▶ [YOUR OBJECTIVE]: What is the number of lines in the data that contain "each"? Respond with nothing else.

▶ [RECORDED INFORMATION]:
┄┄┄┄┄┄┄┄┄┄┄┄┄┄┄┄┄┄┄┄

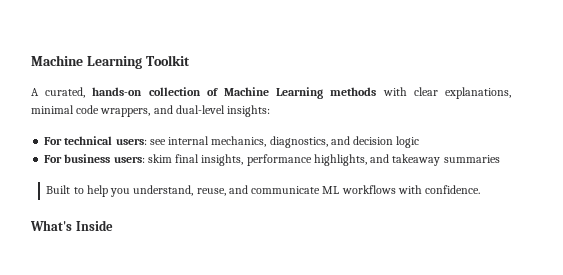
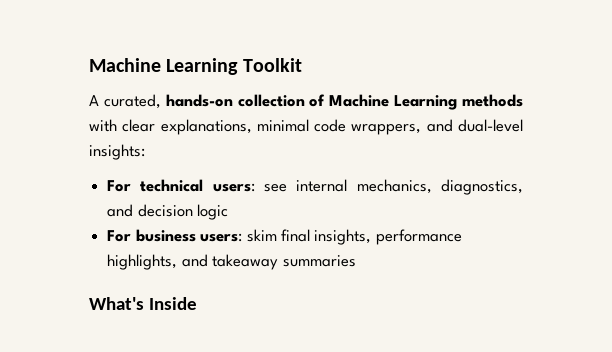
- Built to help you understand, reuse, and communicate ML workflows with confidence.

┄┄┄┄┄┄┄┄┄┄┄┄┄┄┄┄┄┄┄┄

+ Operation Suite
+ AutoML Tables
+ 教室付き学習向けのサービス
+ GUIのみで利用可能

┄┄┄┄┄┄┄┄┄┄┄┄┄┄┄┄┄┄┄┄

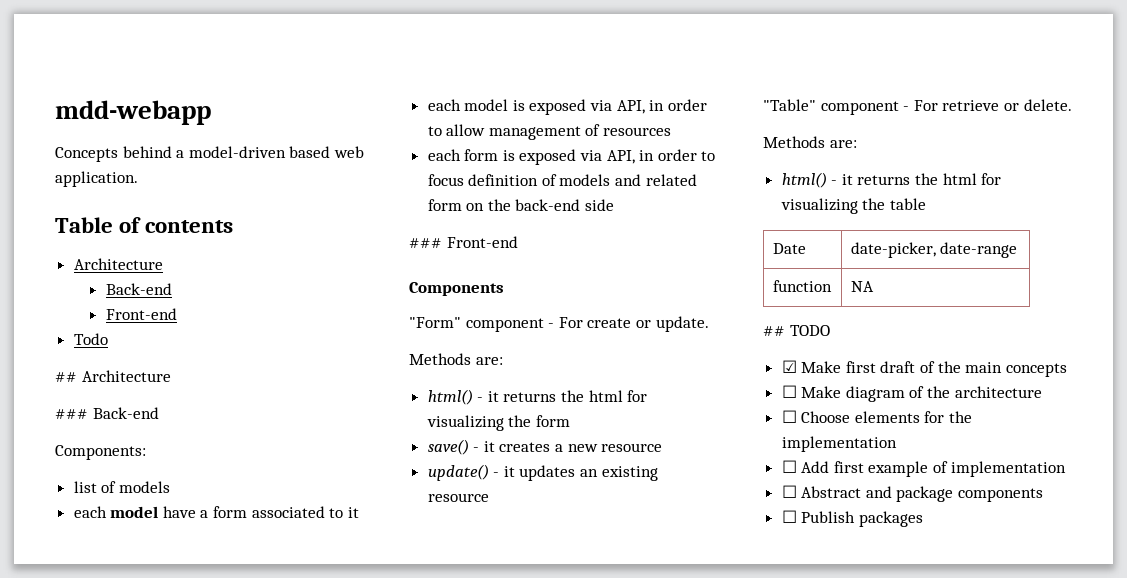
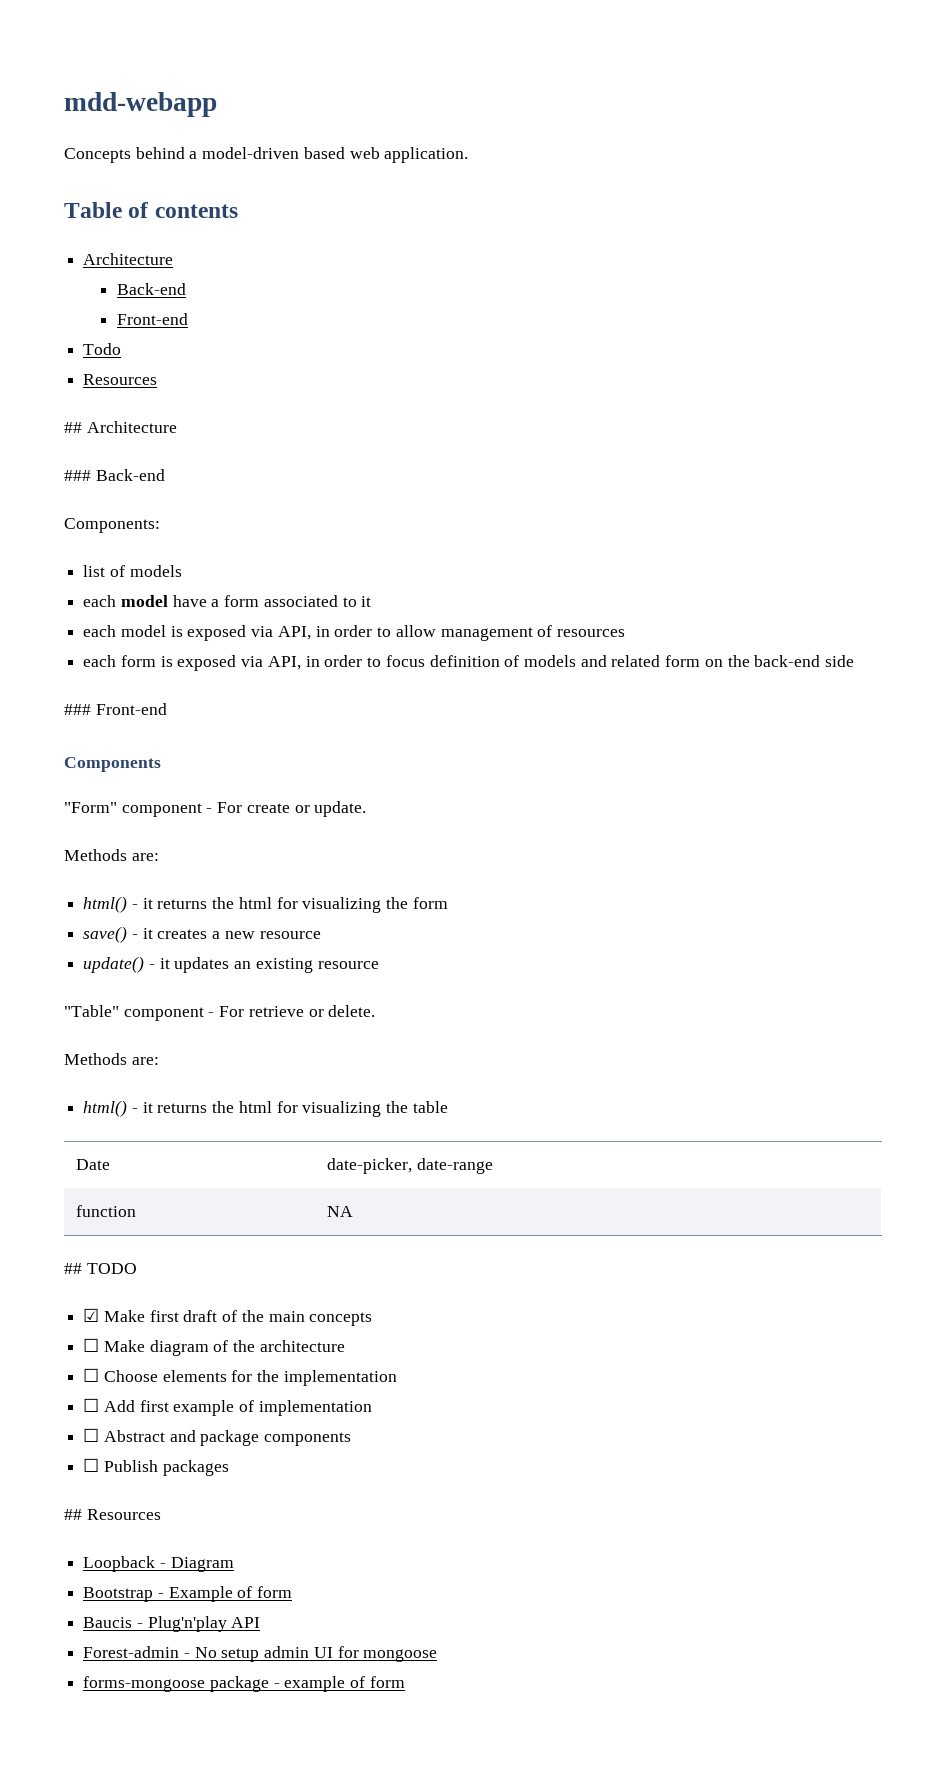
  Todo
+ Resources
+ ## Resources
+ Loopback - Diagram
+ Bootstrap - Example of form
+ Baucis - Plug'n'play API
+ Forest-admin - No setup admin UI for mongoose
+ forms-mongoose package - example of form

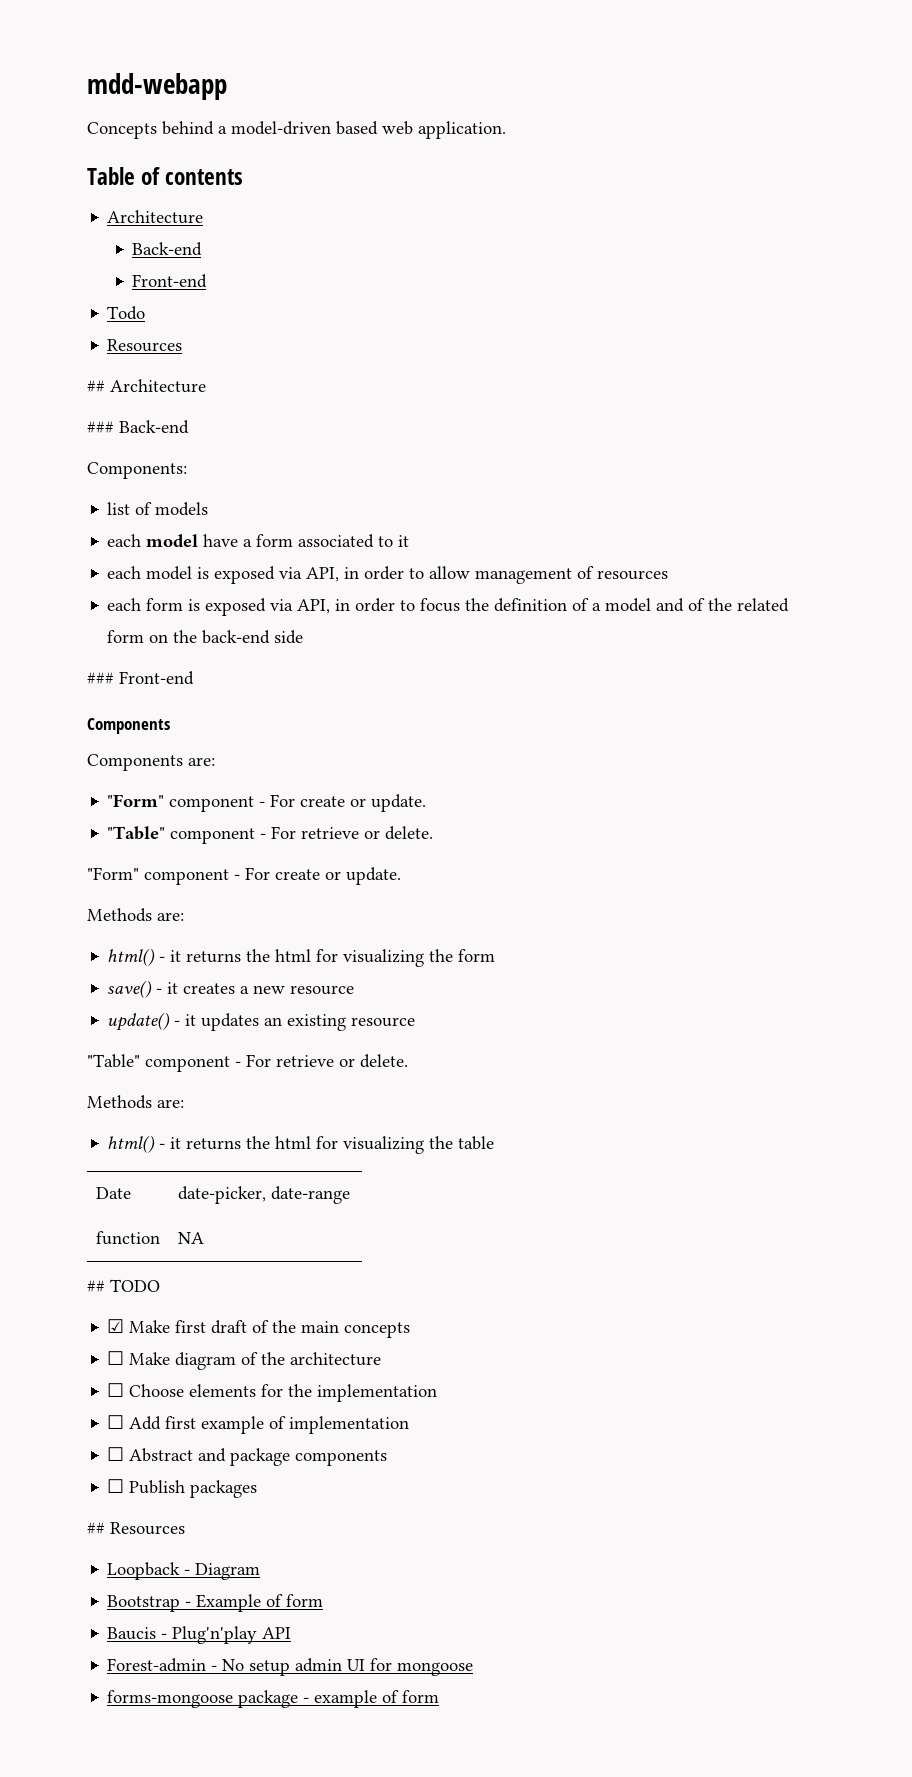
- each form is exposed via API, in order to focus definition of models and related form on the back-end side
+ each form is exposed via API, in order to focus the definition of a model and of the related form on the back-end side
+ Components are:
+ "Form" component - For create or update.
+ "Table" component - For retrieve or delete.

┄┄┄┄┄┄┄┄┄┄┄┄┄┄┄┄┄┄┄┄

▶ [REPLY]: 2